One Manhattan software company, Fog Creek, just announced a new benefit for its staff to address this:

Our proposed policy is that employees can take up to 5 days of climate leave due to extreme weather each calendar year, and that any leave of greater than 5 consecutive days requires there to be a declared state of extended emergency, as determined by local officials in the employee’s region…

This company endured the harrowing experience of trying to keep their data center operational after Superstorm Sandy. Fog Creek staff along with two other small tech companies formed a bucket brigade to haul generator fuel up 18 stories to back-up generators. It was like a modern-day fire-fighting human chain.

Previously, Fog Creek would permit time off due to hurricane, wild fires, and other natural disasters on a case-by-case basis, but following this year’s devastating hurricane season they decided to formalize the policy and make it company-wide:

“There’s no reason not to make your employees feel secure about this,” Dash said. Putting the policy in writing, he said, takes it from a “good intention” to a “promise.” The company hopes its announcement encourages others to implement similar policies.

This is an innovative approach to meeting the needs of workers.

In a tightening job market, employers will craft attractive benefits to hold on to their valued employees. Climate leave is not common, but it is an indicator that companies recognize one type of time off may not address the varied needs of their employers:

“Am I seeing companies want to create a specific disaster leave? We’re not,” said Julie Norville, who heads up absence management at Aon Hewitt, an HR consulting firm. Organizations are, however, rethinking leave policies for a broader array of situations. “People need more time away to care for themselves and their families,” Norville said. “This leave falls into that theme.”

Instead of creating new leave categories, some companies are moving away from siloed leave (i.e., vacation, personal, sick, maternity/paternity, climate, etc.) altogether and are just offering a bank of leave time that employees can use for whatever reason they need.

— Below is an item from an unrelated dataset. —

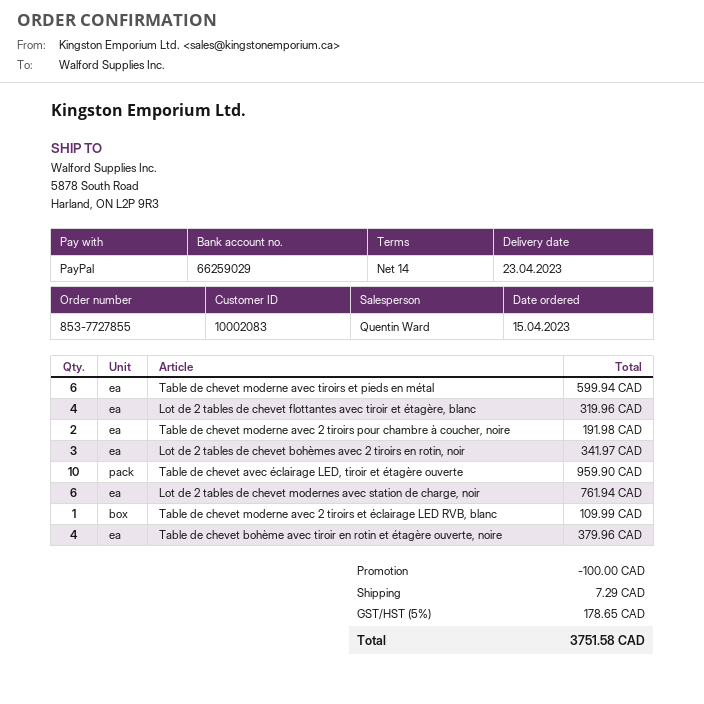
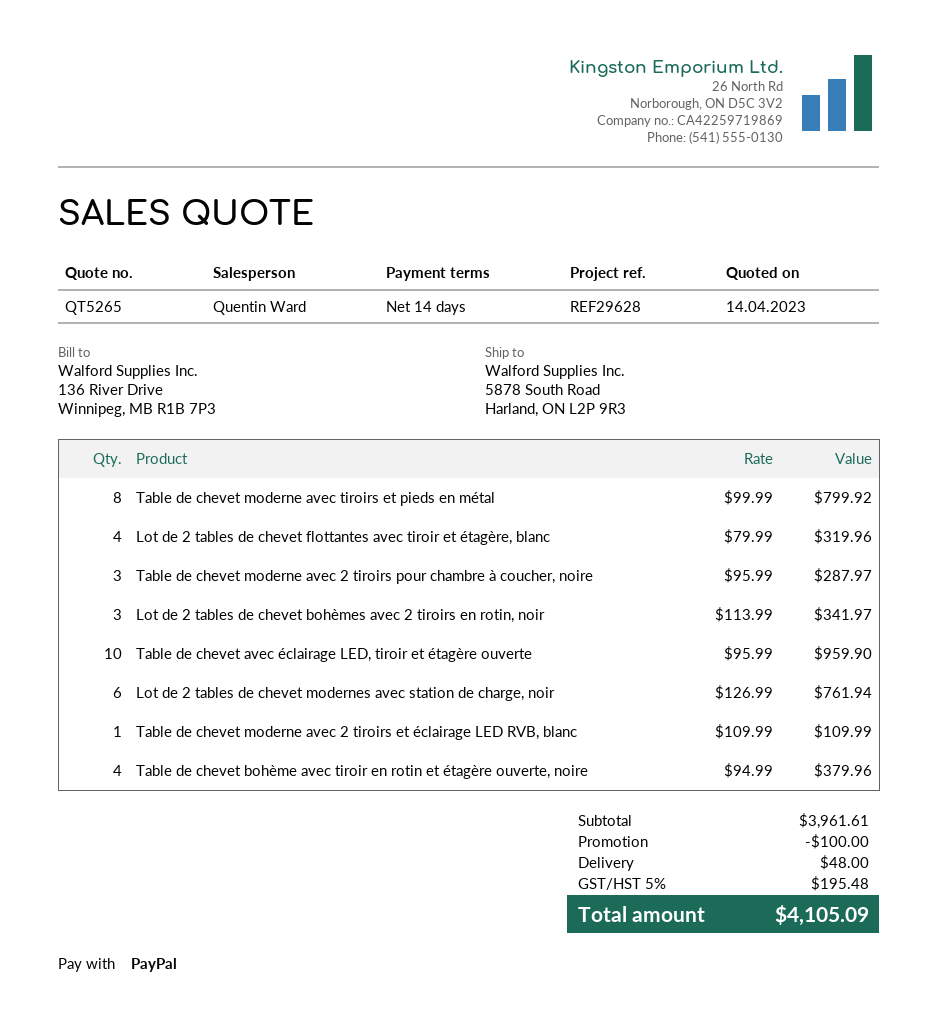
Table de chevet moderne avec tiroirs et pieds en métal: 6 for 599.94 -> 8 for 799.92
Table de chevet moderne avec 2 tiroirs pour chambre à coucher, noire: 2 for 191.98 -> 3 for 287.97
shipping: 7.29 -> 48.00
tax: 5% = 178.65 -> 5% = 195.48
total: 3751.58 -> 4105.09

That works too.

A part of this discussion is how do you ensure that work gets done when bad weather hits or when workers take time off. Flexibility makes that happen. Some workers desire to work from home, work a compressed schedule, or to share their job duties with others.

Unfortunately, policymakers and activists are pushing for one-size-fits-all, mandated-leave policies at the state and local level that lead to less flexibility and freedom for employers to craft the policies that work for their workers.

Congress is exploring ways to ensure that employers can retain their flexibility such as the Workflex in the 21st Century act, which allows employers to provide paid leave for any purpose and offer a flexible work arrangement. That would trump state/local mandates.

There’s no perfect leave policy and there doesn’t have to be. What workers need are options not mandates.

Flexibility and choice make it easier for workers to take time off when they need to without fear of losing their job security and for employers to craft the policies that keep their employees satisfied.